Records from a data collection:
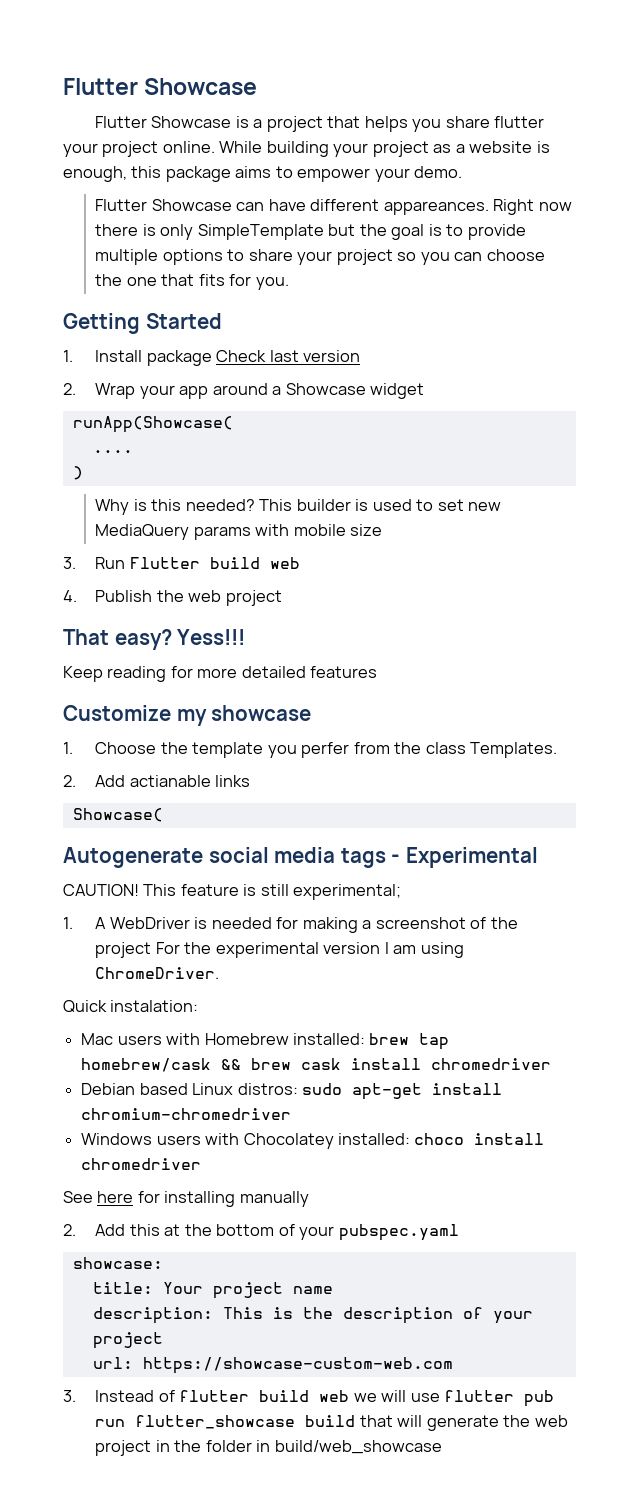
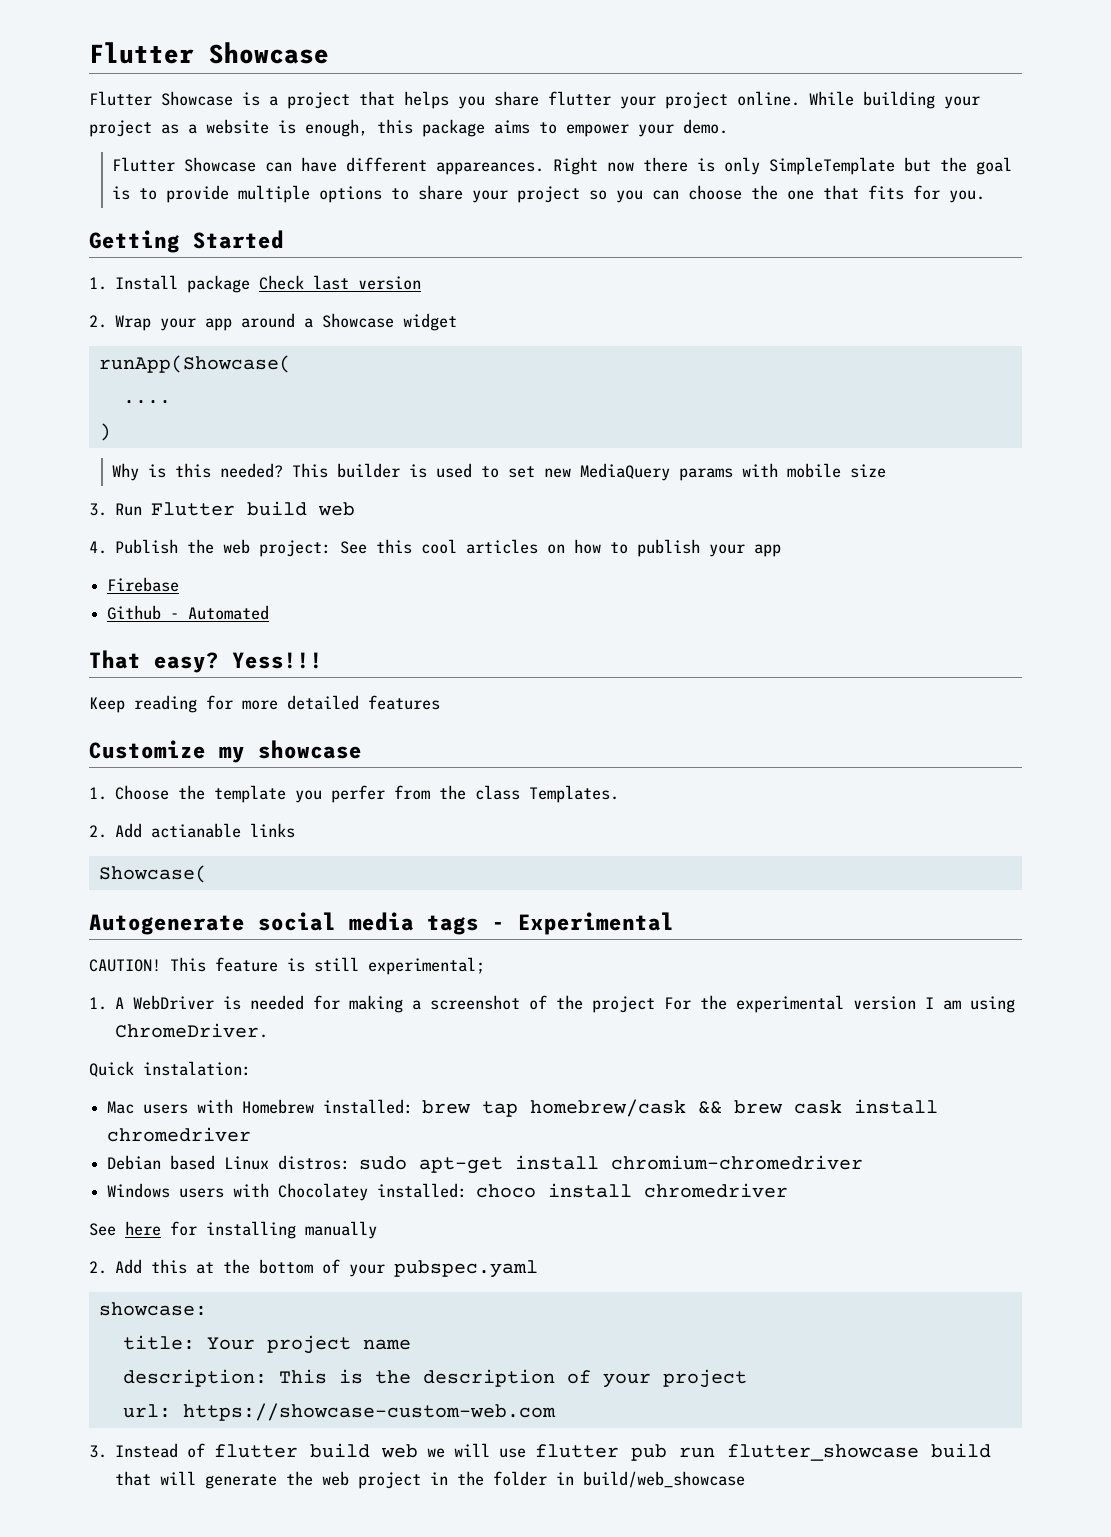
[225,590,282,606] project -> [259,539,782,557] [107,577,180,592] [107,605,270,620] project: See this cool articles on how to publish your app // Firebase // Github - Automated

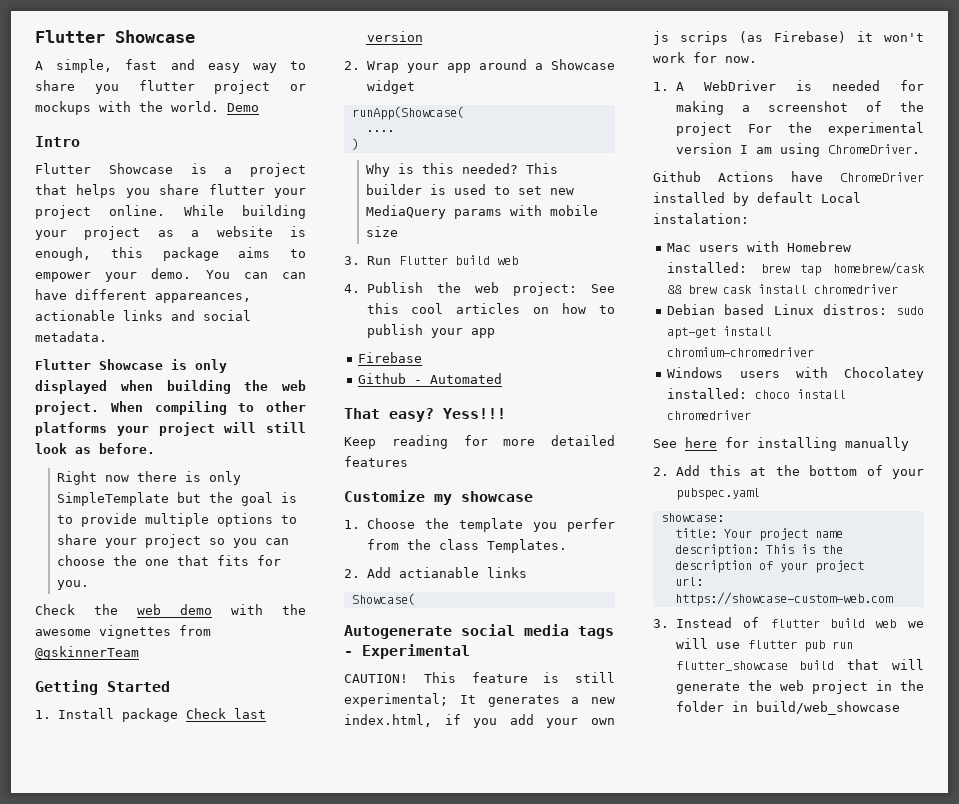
[89,42,329,64] Flutter Showcase -> [35,30,195,43] [35,59,306,73] [35,80,306,94] [35,101,259,115] [35,136,80,147] Flutter Showcase // A simple, fast and easy way to share you flutter project or mockups with the world. Demo // Intro
[112,157,545,175] // Flutter Showcase can have different appareances. -> [205,270,306,279] [35,289,251,303] [35,310,251,321] [35,331,107,342] [35,359,227,373] [35,380,306,394] [35,401,306,415] [35,422,306,436] [35,443,155,454] You can can have different appareances, actionable links and social metadata. // Flutter Showcase is only displayed when building the web project. When compiling to other platforms your project will still look as before. //
(986, 196) none -> [35,604,306,615] [35,625,211,639] [35,646,139,660] // Check the web demo with the awesome vignettes from @gskinnerTeam
(485, 966) none -> [459,695,615,707] [344,714,615,728] [653,31,924,45] [653,52,757,63] It generates a new index.html, if you add your own js scrips (as Firebase) it won't work for now.
[89,1061,134,1077] Quick -> [653,171,924,182] [653,192,861,206] Github Actions have ChromeDriver installed by default Local

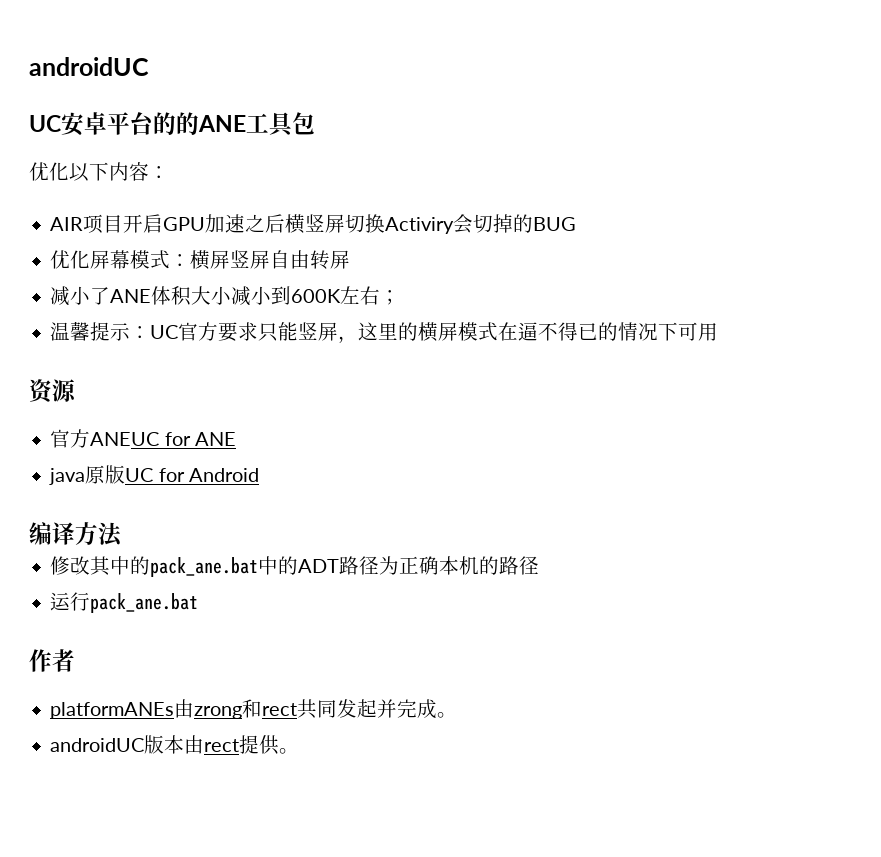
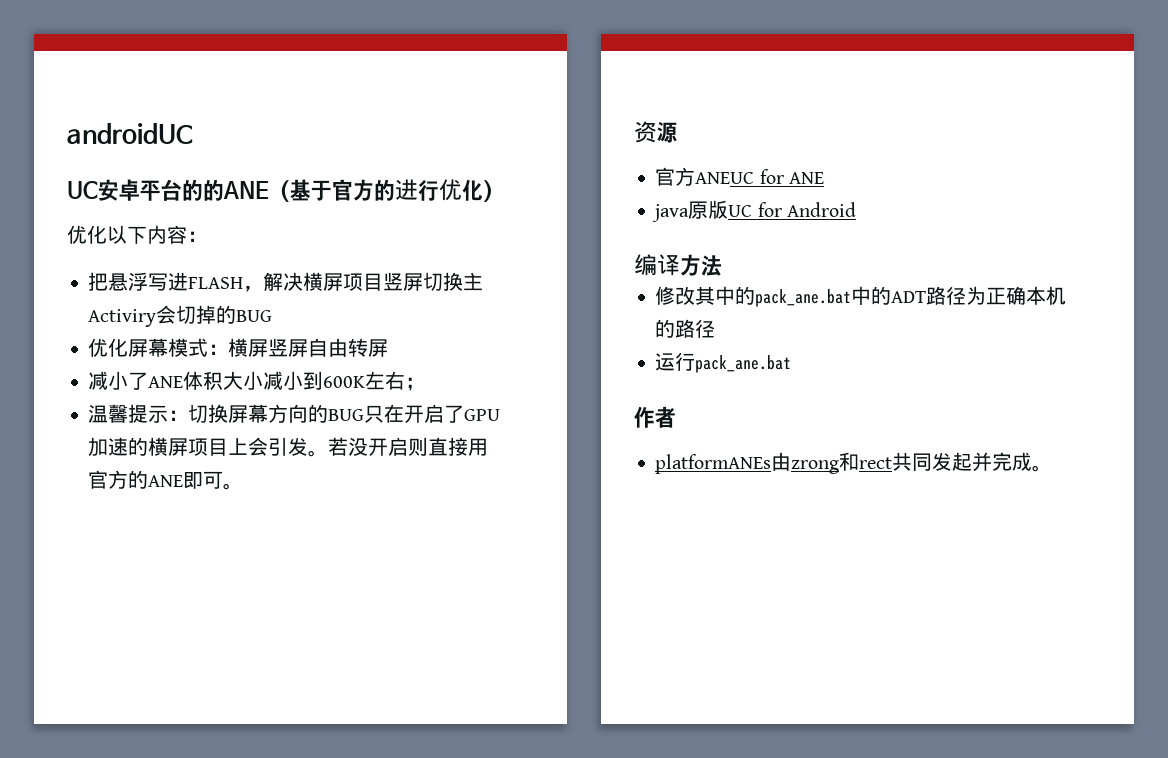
[246,112,315,137] [29,162,169,182] [50,214,306,234] 工具包 // 优化以下内容： // AIR项目开启GPU加速之后横 -> [269,179,504,202] [67,225,207,244] [88,272,384,292] （基于官方的进行优化） // 优化以下内容： // 把悬浮写进FLASH，解决横屏项目
(386, 223) none -> [463,272,484,291] 主
[150,322,719,343] UC官方要求只能竖屏，这里的横屏模式在逼不得已的情况下可用 -> [188,404,501,423] [88,437,489,457] [88,470,244,490] 切换屏幕方向的BUG只在开启了GPU加速的横屏项目上会引发。若没开启则直接用官方的ANE即可。
[50,735,300,755] // androidUC版本由rect提供。 -> (1053, 468) none

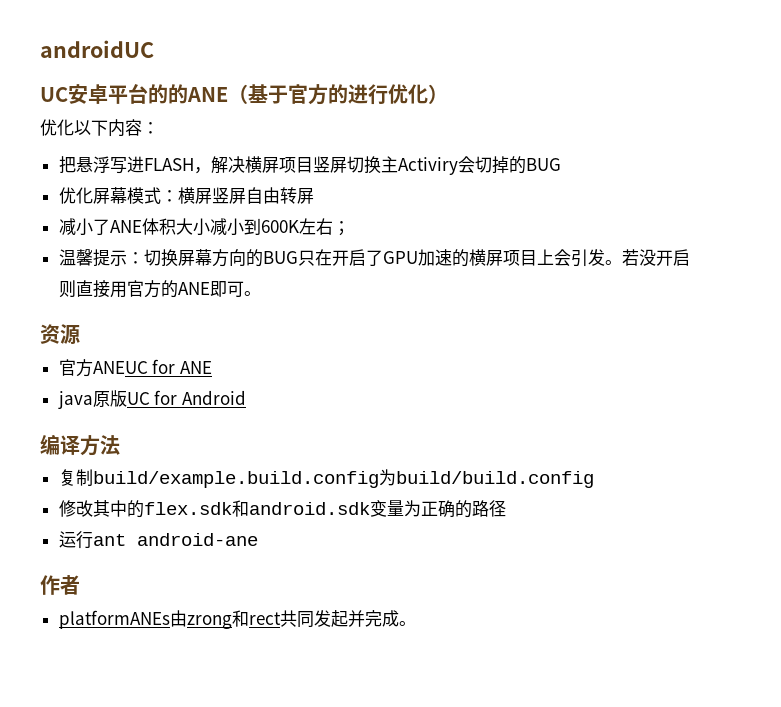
(722, 265) none -> [58,469,594,488] // 复制build/example.build.config为build/build.config
[755,286,1067,307] pack_ane.bat中的ADT路径为正确本机 -> [143,500,455,518] flex.sdk和android.sdk变量为正确
[695,355,792,373] pack_ane.bat -> [92,533,258,546] ant android-ane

Work request: Find the line with "[112,157,545,175] // Flutter" in the entries above. Retype it and each line after it, exactly, through the line with "(986, 196) none", and stop there.

Answer below:
[112,157,545,175] // Flutter Showcase can have different appareances. -> [205,270,306,279] [35,289,251,303] [35,310,251,321] [35,331,107,342] [35,359,227,373] [35,380,306,394] [35,401,306,415] [35,422,306,436] [35,443,155,454] You can can have different appareances, actionable links and social metadata. // Flutter Showcase is only displayed when building the web project. When compiling to other platforms your project will still look as before. //
(986, 196) none -> [35,604,306,615] [35,625,211,639] [35,646,139,660] // Check the web demo with the awesome vignettes from @gskinnerTeam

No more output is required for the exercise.